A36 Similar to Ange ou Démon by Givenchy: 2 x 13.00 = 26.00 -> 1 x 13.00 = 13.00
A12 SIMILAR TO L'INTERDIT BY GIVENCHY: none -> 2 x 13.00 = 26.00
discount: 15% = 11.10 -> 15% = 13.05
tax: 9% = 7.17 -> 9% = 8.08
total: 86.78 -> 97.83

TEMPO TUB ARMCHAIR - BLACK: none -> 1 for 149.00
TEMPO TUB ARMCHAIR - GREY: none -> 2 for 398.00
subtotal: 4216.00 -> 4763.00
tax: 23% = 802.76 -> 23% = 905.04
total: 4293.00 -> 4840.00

====

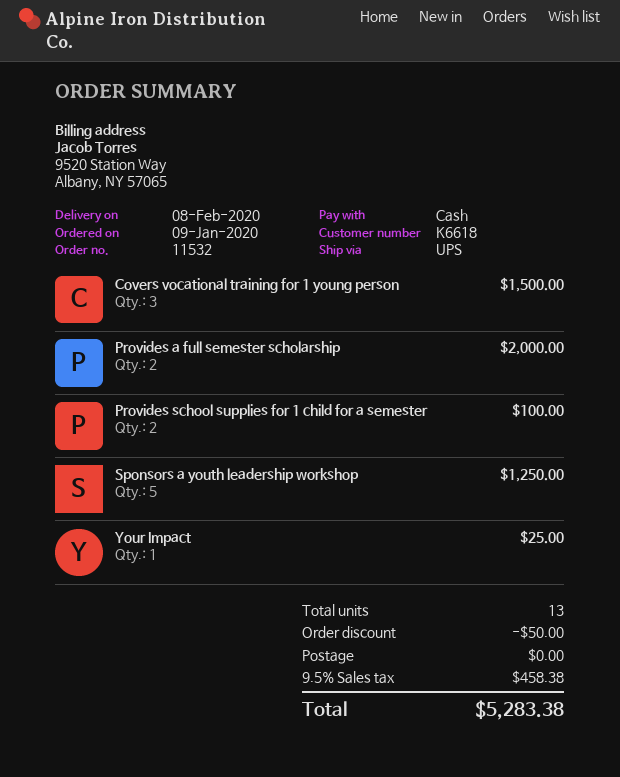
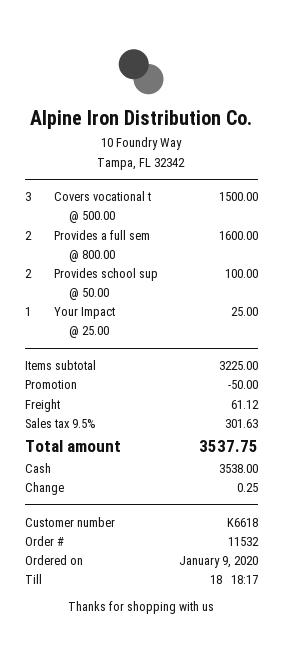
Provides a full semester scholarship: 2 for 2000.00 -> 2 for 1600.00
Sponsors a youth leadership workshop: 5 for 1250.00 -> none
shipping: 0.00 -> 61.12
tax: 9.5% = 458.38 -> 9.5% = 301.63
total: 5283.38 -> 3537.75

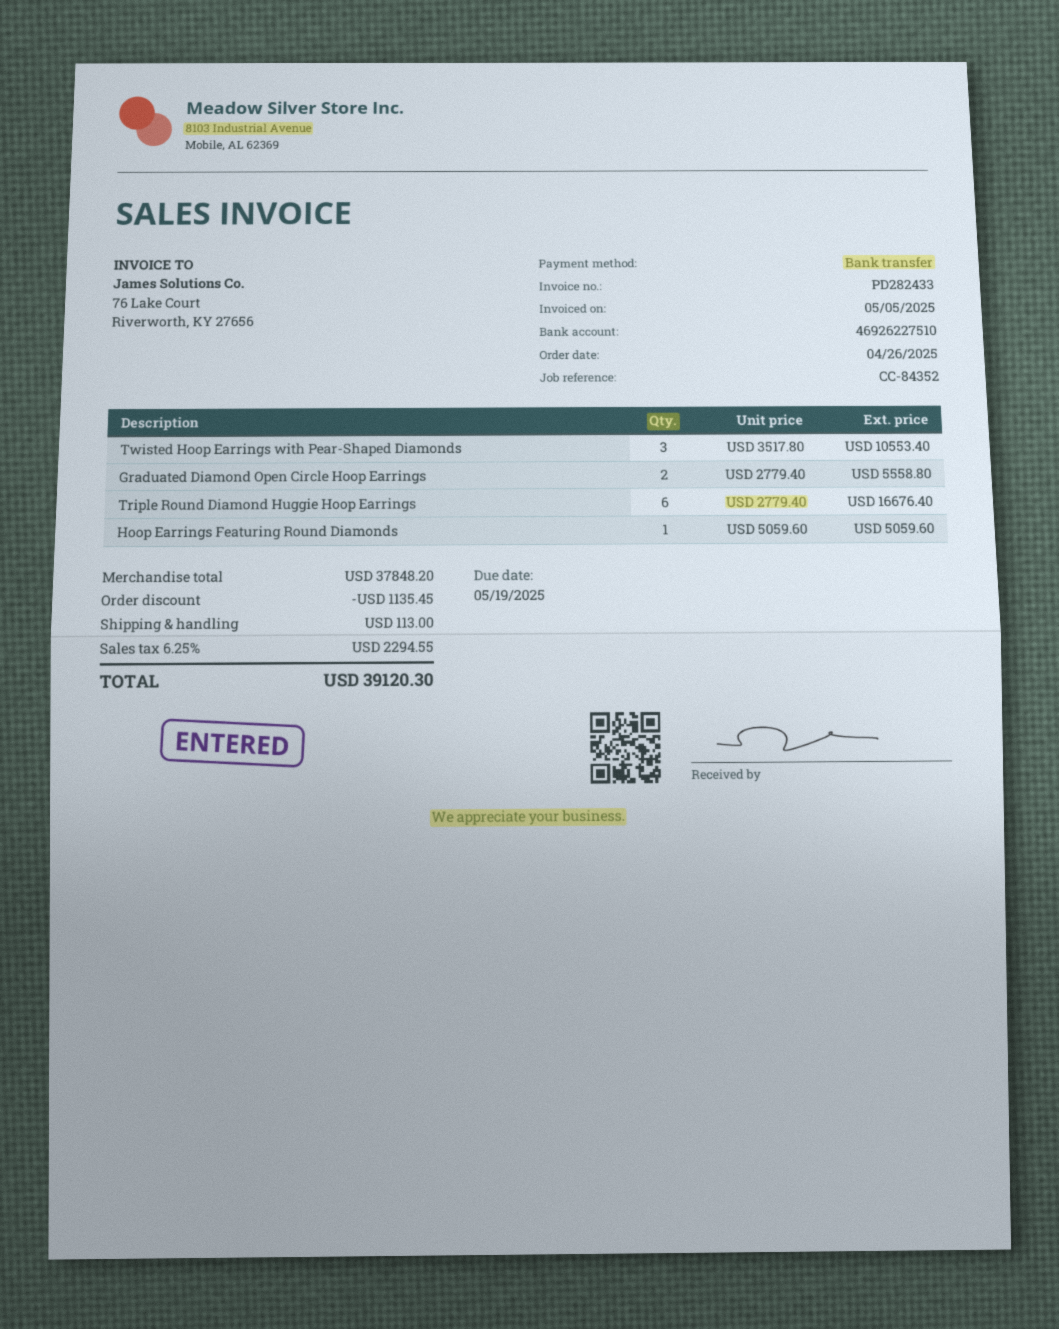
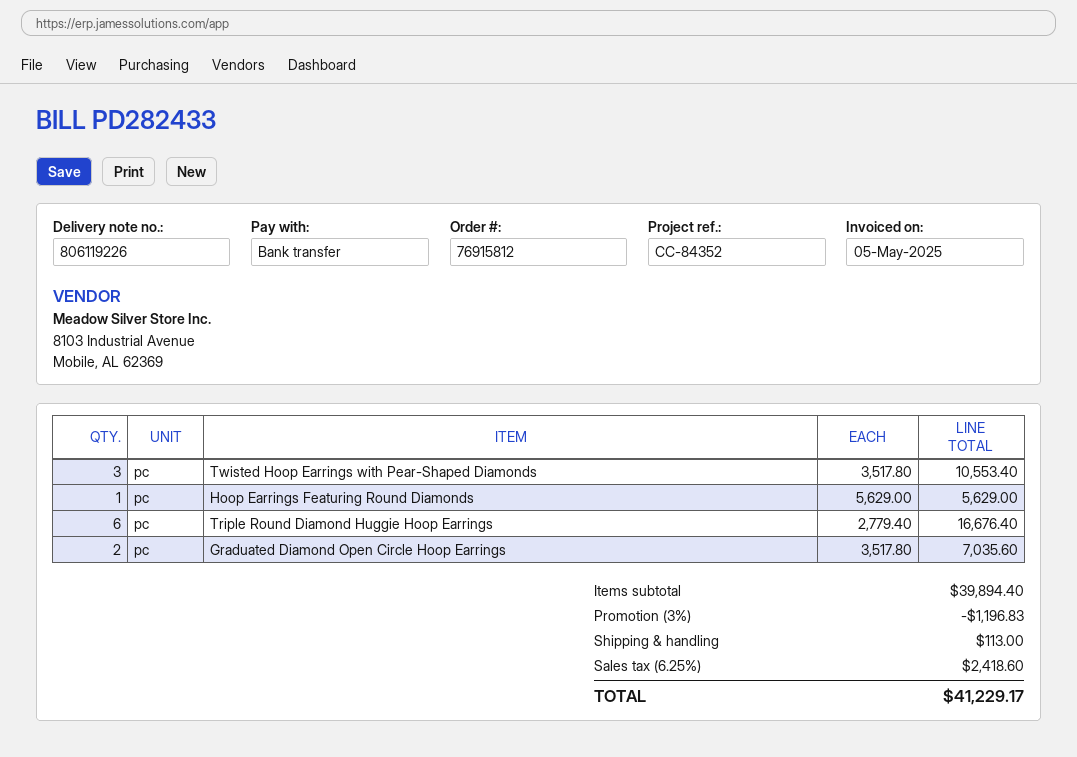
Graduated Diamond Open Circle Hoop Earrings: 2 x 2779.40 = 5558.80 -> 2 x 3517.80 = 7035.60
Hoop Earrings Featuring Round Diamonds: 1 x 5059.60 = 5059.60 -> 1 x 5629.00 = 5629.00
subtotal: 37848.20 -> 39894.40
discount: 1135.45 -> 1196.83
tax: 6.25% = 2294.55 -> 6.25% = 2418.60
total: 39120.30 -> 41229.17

====

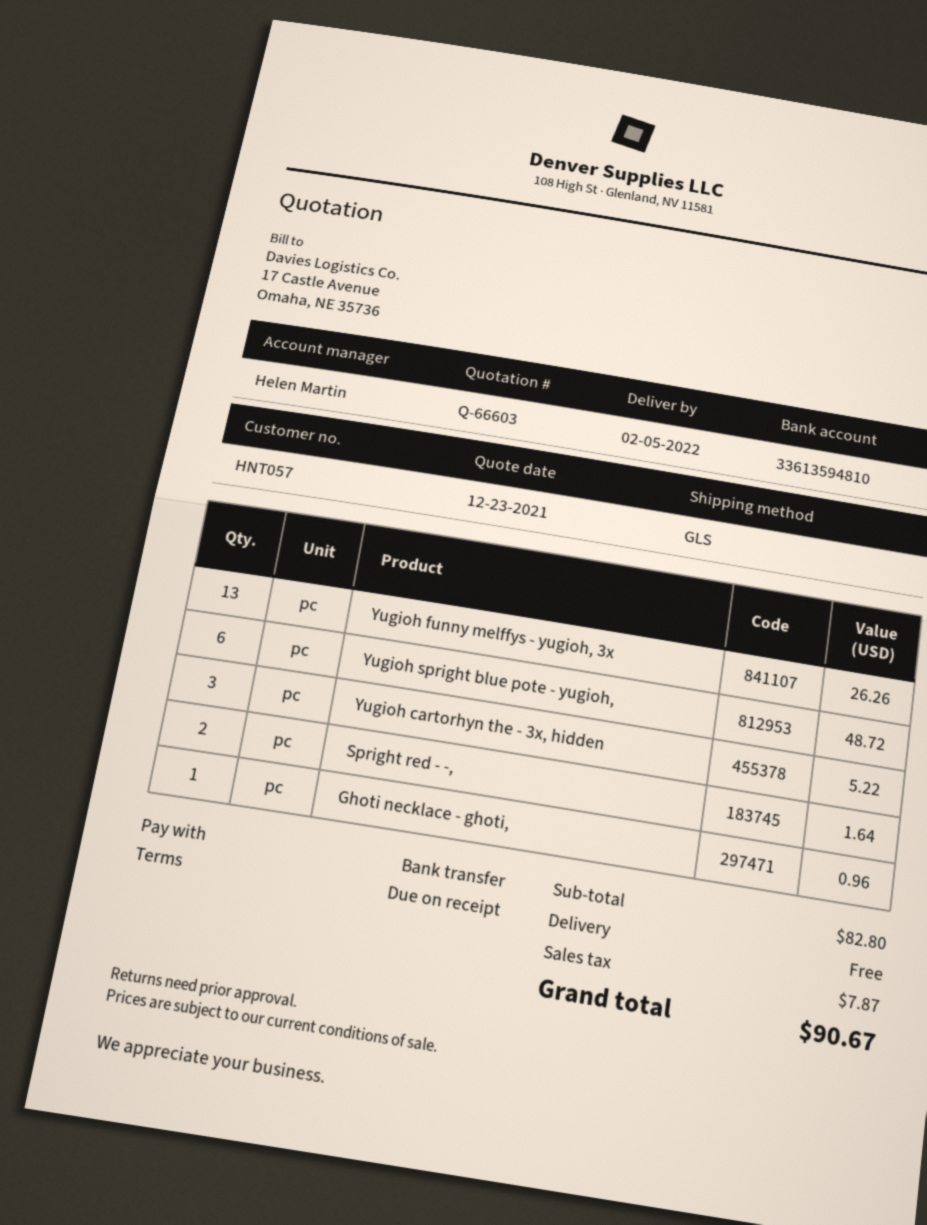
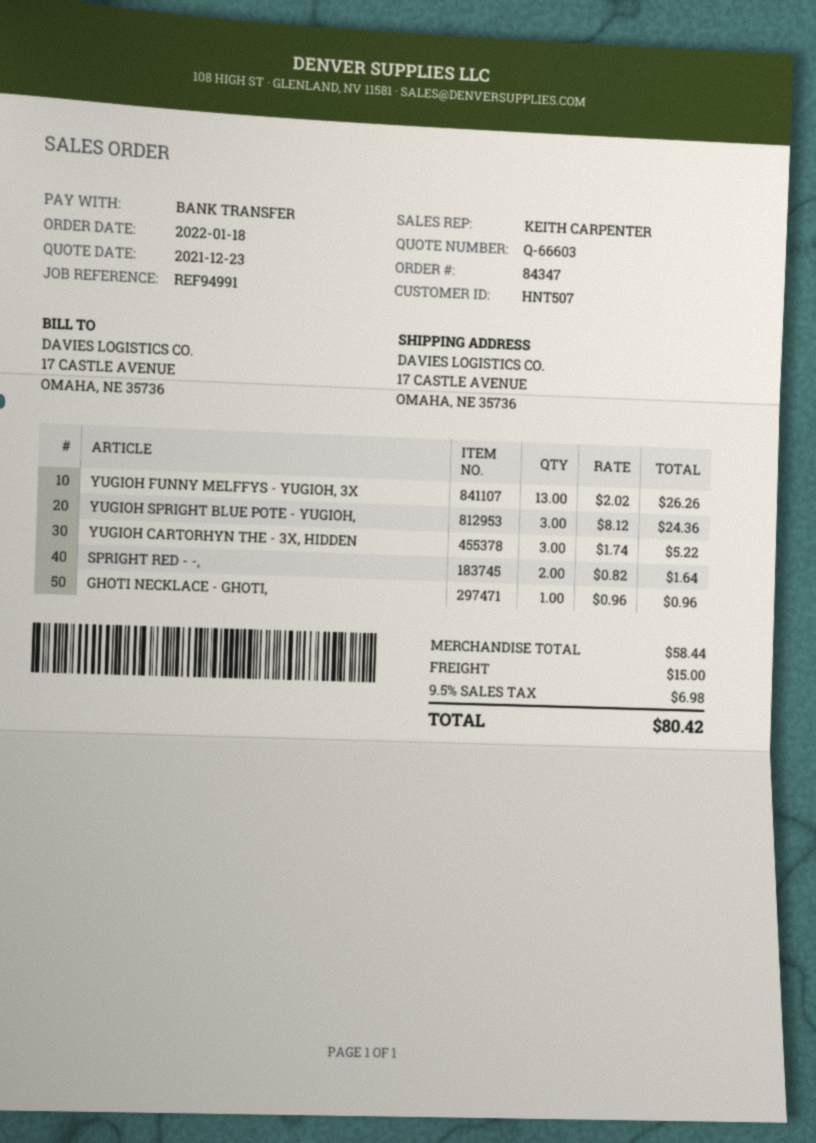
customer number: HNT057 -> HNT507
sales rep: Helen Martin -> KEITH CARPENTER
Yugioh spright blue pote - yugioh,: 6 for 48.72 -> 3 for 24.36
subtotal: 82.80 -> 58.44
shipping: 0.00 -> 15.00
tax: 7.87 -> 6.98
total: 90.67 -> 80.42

====

** Exercise **
The output should be exactly the lines above from the line containing "tax: 6.25% = 2294.55 -> 6.25% = 2418.60" to the line containing "total: 39120.30 -> 41229.17", inclusive, with no other lines.

** Exercise response **
tax: 6.25% = 2294.55 -> 6.25% = 2418.60
total: 39120.30 -> 41229.17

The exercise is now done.